Introduction
This document is for developing a new schema for LCLS Hdf5 files. The schema defines how the data is layed out in the hdf5 files, and the user interface to that data. There are two main parts to the schema,
- group hierarchy - the names the user works through to navigate to the data
- data types in datasets - the actual datatypes used in the datasets, this includes the names for all the subfields in compound data types (that look like C struct's in the data)
Presently we are only proposing changes to the group hierarchy. Issues we wish to address in the current schema
- Presently our hierarchy requires users to go through a potentially long list of Type names before they get to the data. These typenames come from the C++ code and can be complicated.
- Users are generally more familiar with sources, and in particular the DAQ aliases for the sources, these are currently not in our hierarchy.
- CalibCycle is not intuitive, and misleading for XPP due to when calibration data is created. They would like to call them CalibCycles steps.
There are several other things that seem good to do as well. These have been listed below. A few alternatives were considered that are discussed below.

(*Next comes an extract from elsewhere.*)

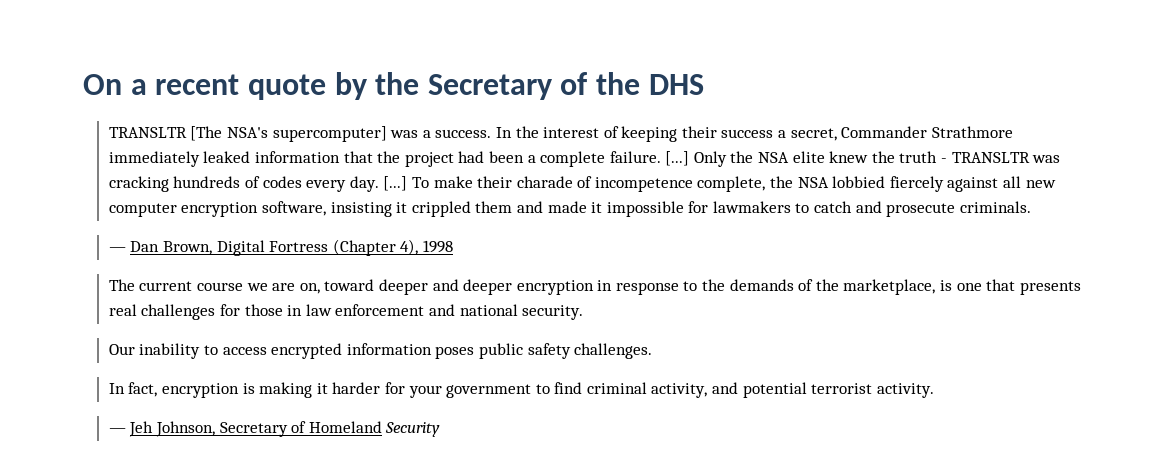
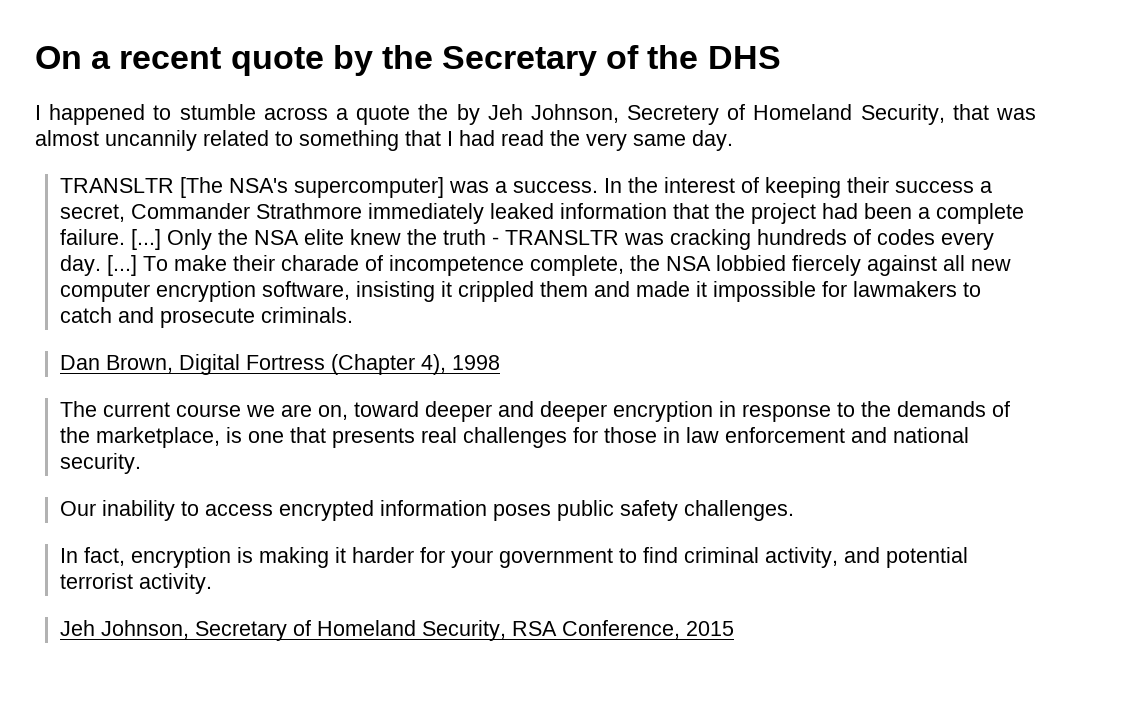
+ I happened to stumble across a quote the by Jeh Johnson, Secretery of Homeland Security, that was almost uncannily related to something that I had read the very same day.
- — Dan Brown, Digital Fortress (Chapter 4), 1998
+ Dan Brown, Digital Fortress (Chapter 4), 1998
- — Jeh Johnson, Secretary of Homeland Security
+ Jeh Johnson, Secretary of Homeland Security, RSA Conference, 2015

Initially, this schema could sit alongside the current schema and use softlinks to the actual data. This would not brake anybodies code. However two schemas that do the same thing adds confusion, so I am interested in developing something robust enough that we could use to replace the current schema. The below schema should be readable by frameworks as well as users browsing hdf5 files. We do not want to do schema changes that brake peoples code unless necessary. If we are going to change the schema, we would like to cover all the issues we can all at once. If you have any comments or suggestions, please feel to use confluence to add comments to the bottom of the document, add to the document, or email me at davidsch@slac.stanford.edu.
Current Schema
Here is an example of the current schema. Click on the box to expand the schema.
List of Schema Changes
Here are changes to make:
- We don't need to number Configure:0000 and Run:0000
- we only translate one run per file.
- Lets make a root group called Data. Main groups:
/Data
/Data/Run
- Make a new group for Configure Data
Now, we have
/Configure:0000/TypeA
/Configure:0000/TypeB
/Configure:0000/Run:0000
why not put all Config data, TypeA, TypeB in one place?
/Data
/Data/Config this in turn will have TypeA and TypeB as children
/Data/Run
Put Epics in its own group and remove Epics Source name with Arch from Schema
/Data/EpicsConfig
/Data/Config
/Data/Run
/Data/Run/Step:0000/Epics/pvName
Invert Type/Src relationship
/Data/Config/SrcA/TypeA
/Data/Config/SrcA/TypeB
/Data/Config/SrcB/TypeA
Use DAQ aliases when possible.
/Data/Config/alias
/Data/Config/alias/TypeA
/Data/Config/alias/TypeB
/Data/Config/SrcB/TypeA
Translator option for a alias.
Sometimes inverting type/src makes it harder to find data. An example is timetool data. It will be attached to a source like opal_1, but the user may not know this. They will be looking for timetool data and now they have to go through all the sources. The thought is to allow the user to specify a one group alias name for a src/type combination. So, while the hdf5 file has
/Data/Run/Step:0000/
/Data/Run/Step:0000/opal_1/TimeToolData
we'll also create
/Data/Run/Step:0000/TimeToolData {Soft Link to} /Data/Run/Step:0000/opal_1/TimeToolDataUse type aliases in place of full C++ type names with version
Basically, we will eliminate the V* and the :: from the typenames
see section below for all aliases
Use Step:000x rather than CalibCycle:000x
separate config and epics in steps
/Data/Run/Step:0000/Config
/Data/Run/Step:0000/Epics
Psana Module Keystrings treated like types
if a module does
evt.put(myndarray,src,"mykey")
then we translate
/Data/Run/Step:0000/src/mykey
List of Type Aliases
There are three classes of types in use - DAQ, CalibStore, and user - from the event store
DAQ
Below is a list of Type Aliases for Daq types. For the most part, this alias is remove version and the :: a few exceptions are notated with a - character. Click on the box to see all the type aliases.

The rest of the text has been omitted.